[DIRECTIONS FOR THIS TASK]: Return only the lines from the start of the records through the line that contains "- Schiller explained", inclusive; leave out all pictures.
════
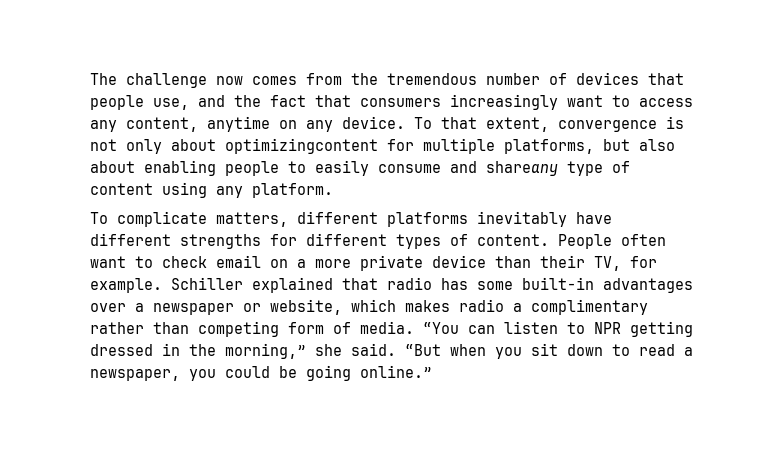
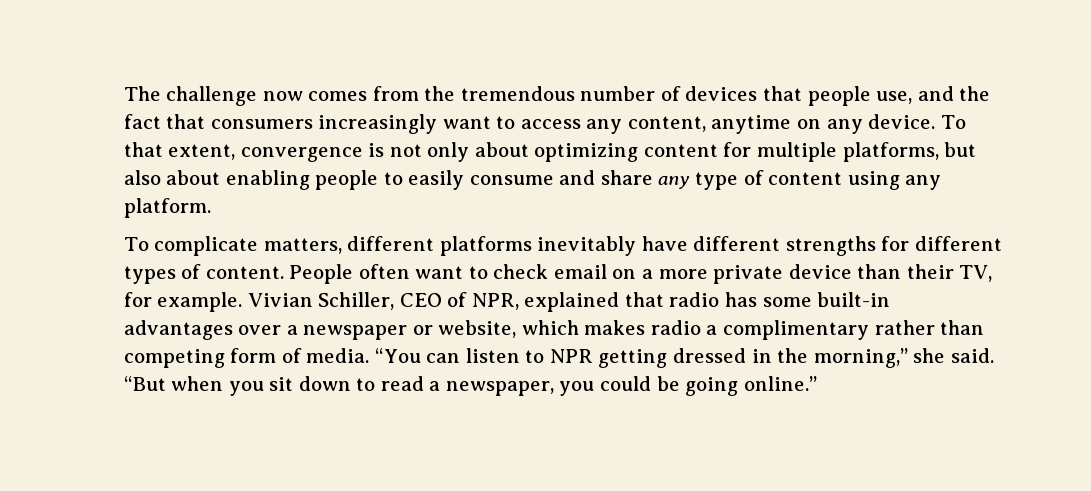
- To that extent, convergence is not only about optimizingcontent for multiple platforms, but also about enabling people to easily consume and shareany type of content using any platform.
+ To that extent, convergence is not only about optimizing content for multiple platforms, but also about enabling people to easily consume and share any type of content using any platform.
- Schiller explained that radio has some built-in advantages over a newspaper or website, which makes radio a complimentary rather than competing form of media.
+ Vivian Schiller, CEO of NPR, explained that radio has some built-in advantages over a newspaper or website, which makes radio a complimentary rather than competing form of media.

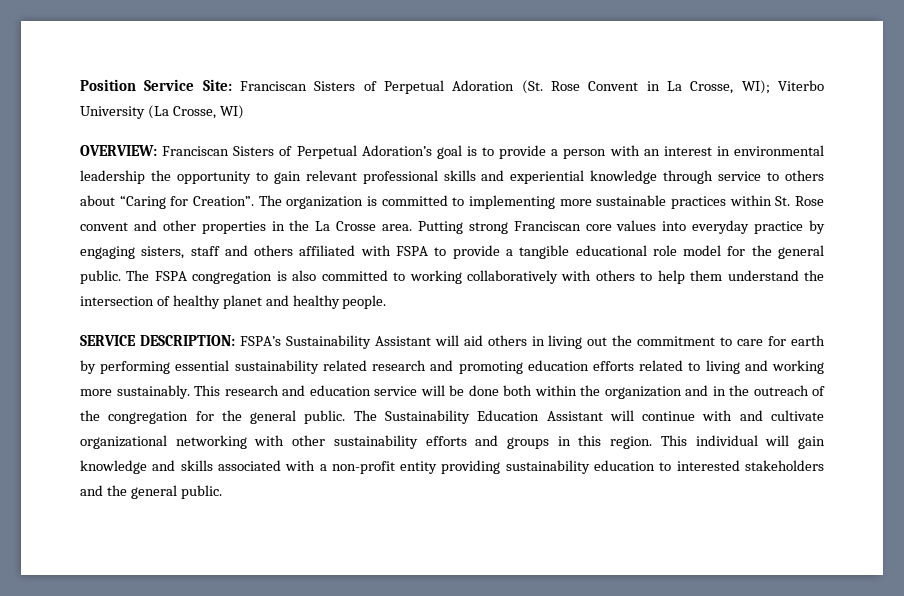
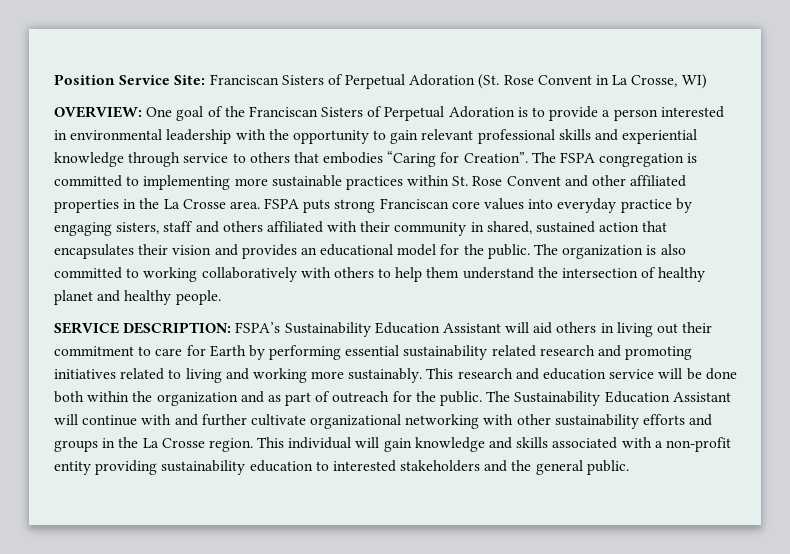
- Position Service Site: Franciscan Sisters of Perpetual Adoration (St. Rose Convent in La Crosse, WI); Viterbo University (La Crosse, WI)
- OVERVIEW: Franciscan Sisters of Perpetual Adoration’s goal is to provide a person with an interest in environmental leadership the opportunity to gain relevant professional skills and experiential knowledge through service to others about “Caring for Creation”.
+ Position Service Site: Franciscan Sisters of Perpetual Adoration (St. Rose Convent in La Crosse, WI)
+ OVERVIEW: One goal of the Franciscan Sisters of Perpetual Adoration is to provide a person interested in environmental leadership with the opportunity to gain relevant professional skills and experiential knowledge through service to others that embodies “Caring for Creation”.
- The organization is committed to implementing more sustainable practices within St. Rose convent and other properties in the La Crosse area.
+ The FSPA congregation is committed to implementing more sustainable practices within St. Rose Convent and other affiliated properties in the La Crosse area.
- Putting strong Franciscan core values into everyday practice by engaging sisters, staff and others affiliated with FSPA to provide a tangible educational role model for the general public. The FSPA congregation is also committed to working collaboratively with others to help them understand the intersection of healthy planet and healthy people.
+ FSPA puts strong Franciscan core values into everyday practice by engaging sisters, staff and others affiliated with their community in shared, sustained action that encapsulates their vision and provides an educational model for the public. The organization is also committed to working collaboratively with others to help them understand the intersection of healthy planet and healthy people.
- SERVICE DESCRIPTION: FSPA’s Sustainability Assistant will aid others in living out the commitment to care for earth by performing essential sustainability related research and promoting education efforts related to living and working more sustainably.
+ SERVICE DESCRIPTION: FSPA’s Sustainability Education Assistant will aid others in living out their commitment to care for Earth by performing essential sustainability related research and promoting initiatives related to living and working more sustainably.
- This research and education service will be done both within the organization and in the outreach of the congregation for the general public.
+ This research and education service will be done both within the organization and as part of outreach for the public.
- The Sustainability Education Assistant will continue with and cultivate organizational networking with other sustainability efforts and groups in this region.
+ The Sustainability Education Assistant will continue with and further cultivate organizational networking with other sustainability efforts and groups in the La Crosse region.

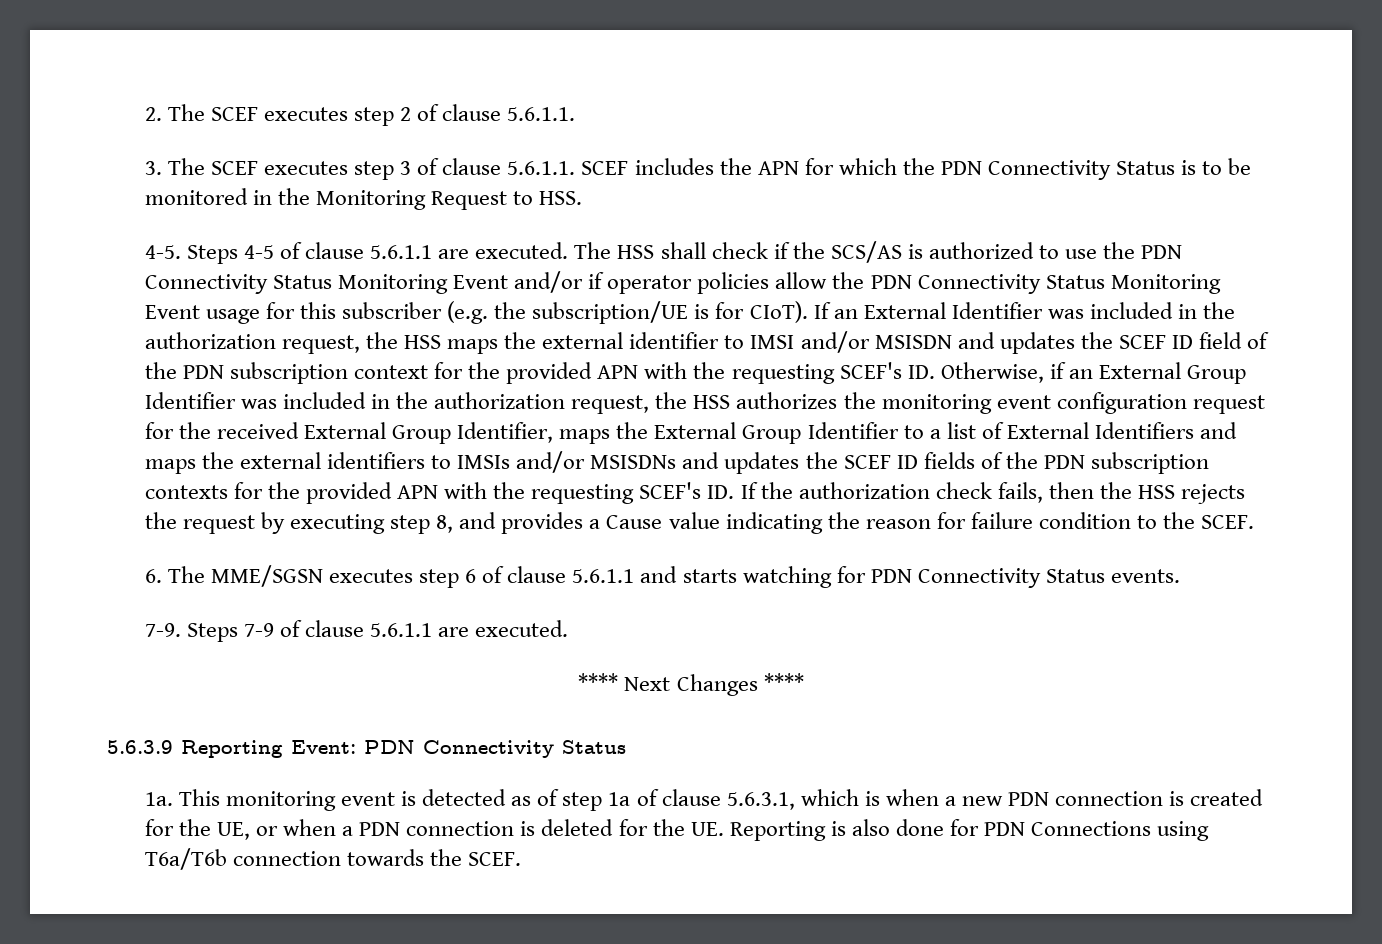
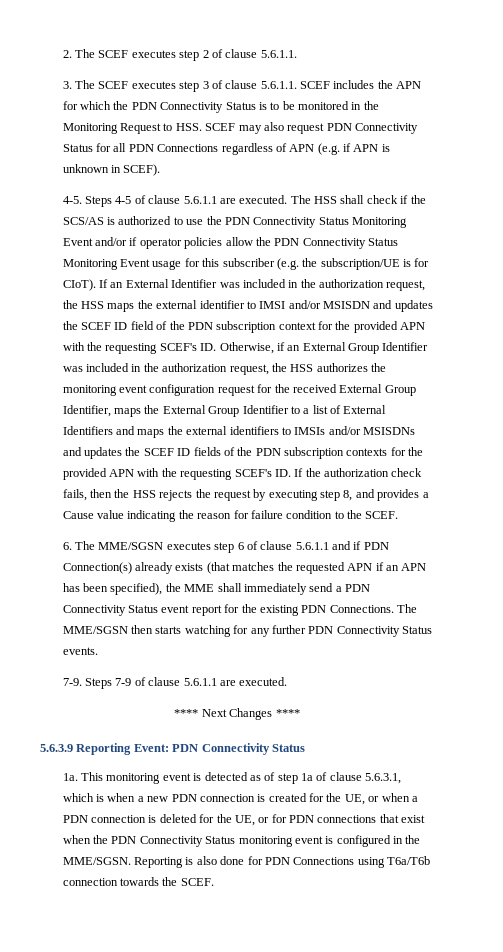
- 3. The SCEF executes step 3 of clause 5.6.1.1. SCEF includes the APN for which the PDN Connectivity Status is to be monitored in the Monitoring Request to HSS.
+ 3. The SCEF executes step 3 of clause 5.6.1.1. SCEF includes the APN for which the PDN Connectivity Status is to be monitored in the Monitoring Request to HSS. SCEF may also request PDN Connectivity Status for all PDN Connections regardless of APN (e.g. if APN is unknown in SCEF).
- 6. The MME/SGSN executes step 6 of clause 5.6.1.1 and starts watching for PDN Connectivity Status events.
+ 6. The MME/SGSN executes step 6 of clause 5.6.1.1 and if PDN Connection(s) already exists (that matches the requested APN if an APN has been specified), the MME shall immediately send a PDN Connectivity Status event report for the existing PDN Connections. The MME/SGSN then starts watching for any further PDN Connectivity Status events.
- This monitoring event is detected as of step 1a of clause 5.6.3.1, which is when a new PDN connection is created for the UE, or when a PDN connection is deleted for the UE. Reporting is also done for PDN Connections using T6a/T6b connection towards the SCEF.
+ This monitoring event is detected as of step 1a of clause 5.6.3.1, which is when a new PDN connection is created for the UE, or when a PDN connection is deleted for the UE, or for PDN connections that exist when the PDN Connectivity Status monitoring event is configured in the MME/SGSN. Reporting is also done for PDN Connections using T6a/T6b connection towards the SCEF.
════
[RESULT OF THE EXERCISE]:
- To that extent, convergence is not only about optimizingcontent for multiple platforms, but also about enabling people to easily consume and shareany type of content using any platform.
+ To that extent, convergence is not only about optimizing content for multiple platforms, but also about enabling people to easily consume and share any type of content using any platform.
- Schiller explained that radio has some built-in advantages over a newspaper or website, which makes radio a complimentary rather than competing form of media.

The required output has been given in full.